Однако уже само то, что он терзался, не давало покоя и ей.
— Если можно в такие минуты извиняться, — сказал он тогда, — то извини, пожалуйста. Если бы мог стыдиться, то, наверное, стыдился бы.
Она не смотрела на него: ей было неловко. Она стыдилась своей наготы и того, что пришла, и того, что после этой встречи обещала себе. Вдруг само отсутствие физического акта, глупого и, по крайней мере, не составляющего ни для одного из них сущности их любви, внезапно это отсутствие как бы обнажило безобразность самой ситуации, животной и шаблонной: мужчина и женщина в постели, вот и все.

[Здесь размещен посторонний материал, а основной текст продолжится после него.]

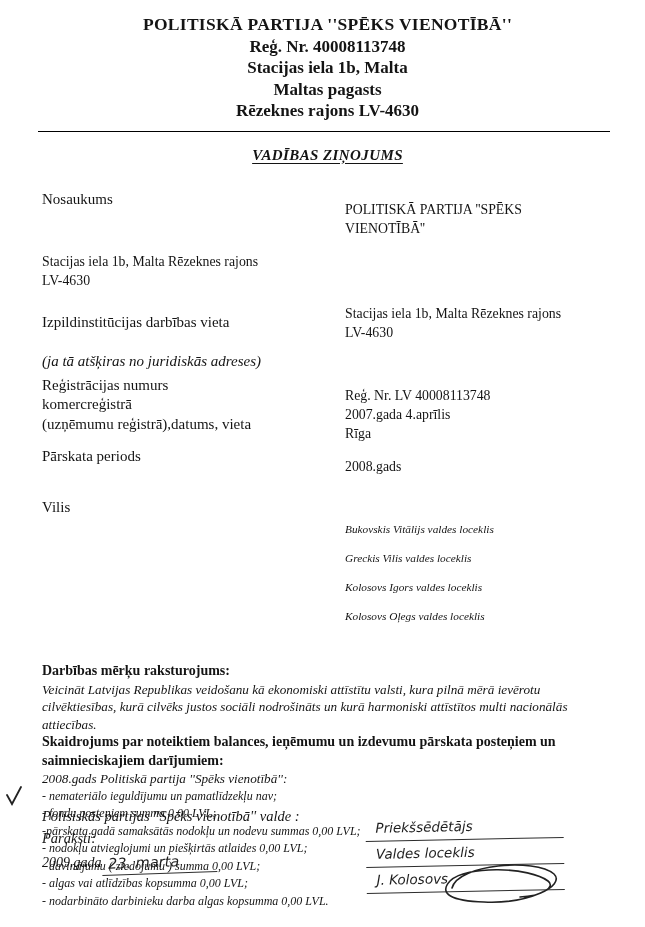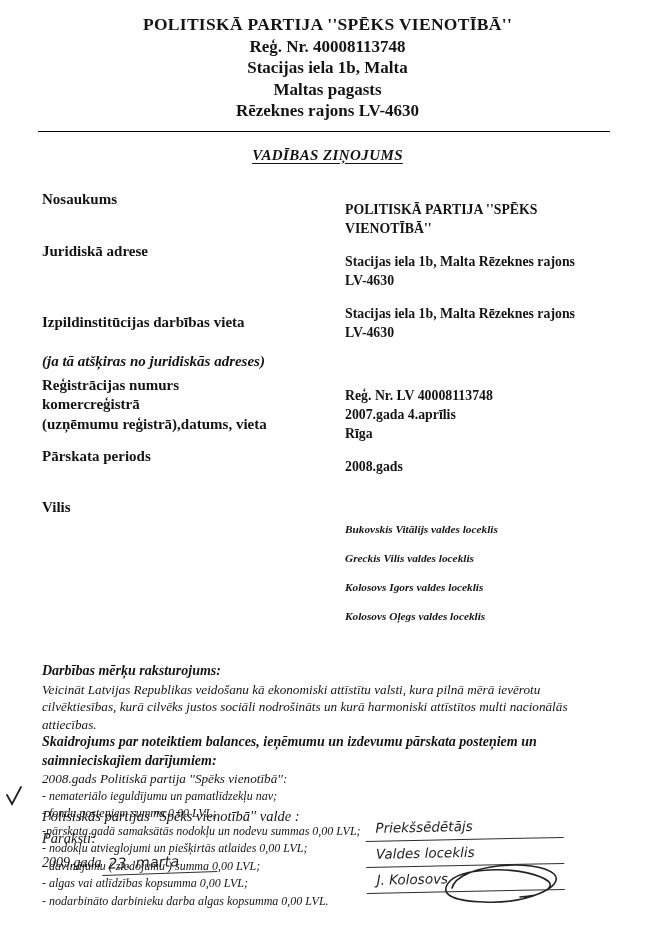--- a/index.html
+++ b/index.html
@@ -23,7 +23,7 @@
   .doc-title span { text-decoration:underline; text-underline-offset:3px; }
 
   
-  .fields { margin-top:26px;font-weight:bold; }
+  .fields { margin-top:26px; }
   .frow { display:flex; margin-bottom:4px; }
   .flabel { width:303px; flex:none; font-size:15px; line-height:19.5px; white-space:pre-line; }
   .flabel .note { font-style:italic; }

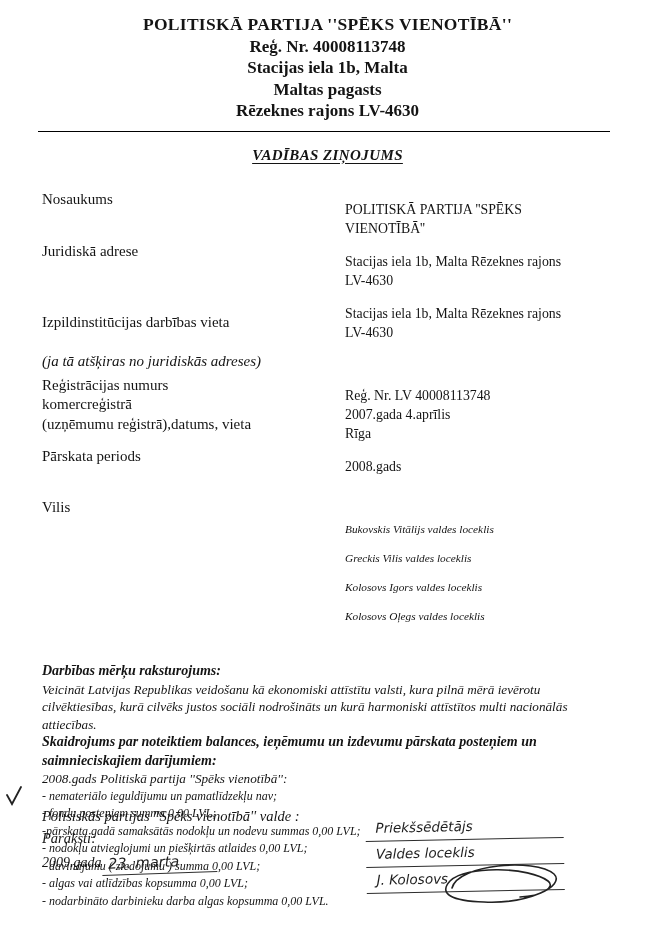--- a/index.html
+++ b/index.html
@@ -76,7 +76,6 @@
     </div>
 
     <div class="frow">
-      <div class="flabel">Juridiskā adrese</div>
       <div class="fvalue">Stacijas iela 1b, Malta Rēzeknes rajons
 LV-4630</div>
     </div>

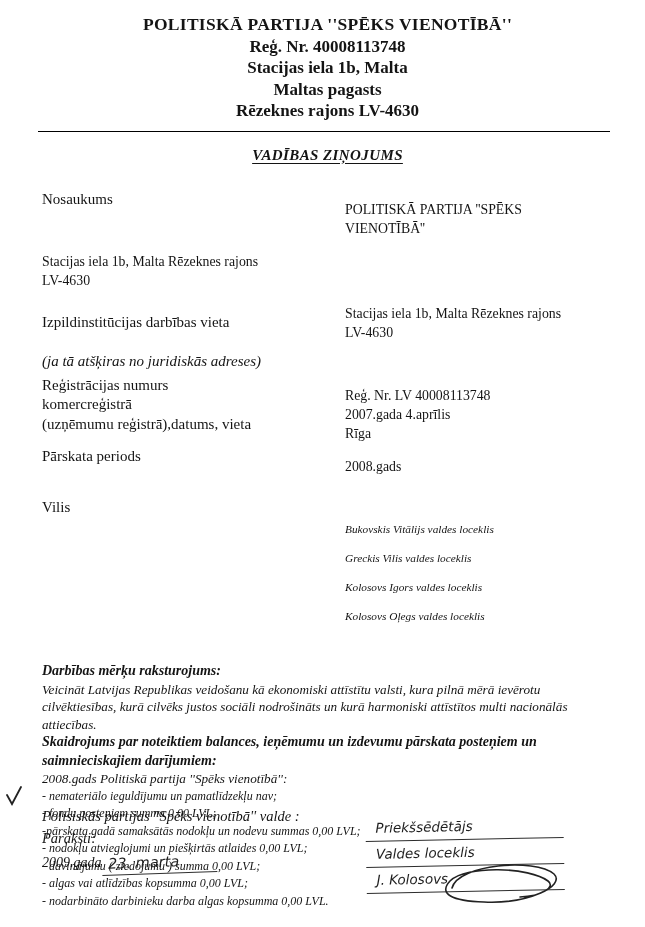--- a/index.html
+++ b/index.html
@@ -33,7 +33,7 @@
 
   
   .sections { margin-top:24px; }
-  .h-bi { font-weight:bold; font-style:italic; font-size:14px; line-height:18.5px; }
+  .h-bi { font-weight:bold; font-size:14px; line-height:18.5px; }
   .p-i { font-style:italic; font-size:13.2px; line-height:17.5px; }
   .items div { font-style:italic; font-size:12px; line-height:17.6px; }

Он объяснял, что страдания являются потребностью говорить, а она думала, что он не любит ее. Где-то она читала, что у породистых животных-самцов часто наблюдается импотенция по отношению к менее породистым самкам. И он снова говорил о психастении. Он объяснял это психастенией: повышенное желание исключает возможность реализации желания.
Она не уважала бы себя, если бы из-за этого ее чувство по отношению к нему стало менее сильным, а он слишком высоко ее ценил, чтобы не отметить ее понимание и извинить себя за психастению.
Она знала, что он обращался ко многим врачам, хотя ей об этом не говорил. Как-то, убирая в его комнате, она нашла несколько свежих рецептов, бром и другие аналогичные средства для успокоения нервов. Она верила, что время и привычка сделают свое дело. Но время шло, а он не мог привыкнуть, скорее наоборот, в этом убеждала каждая новая попытка.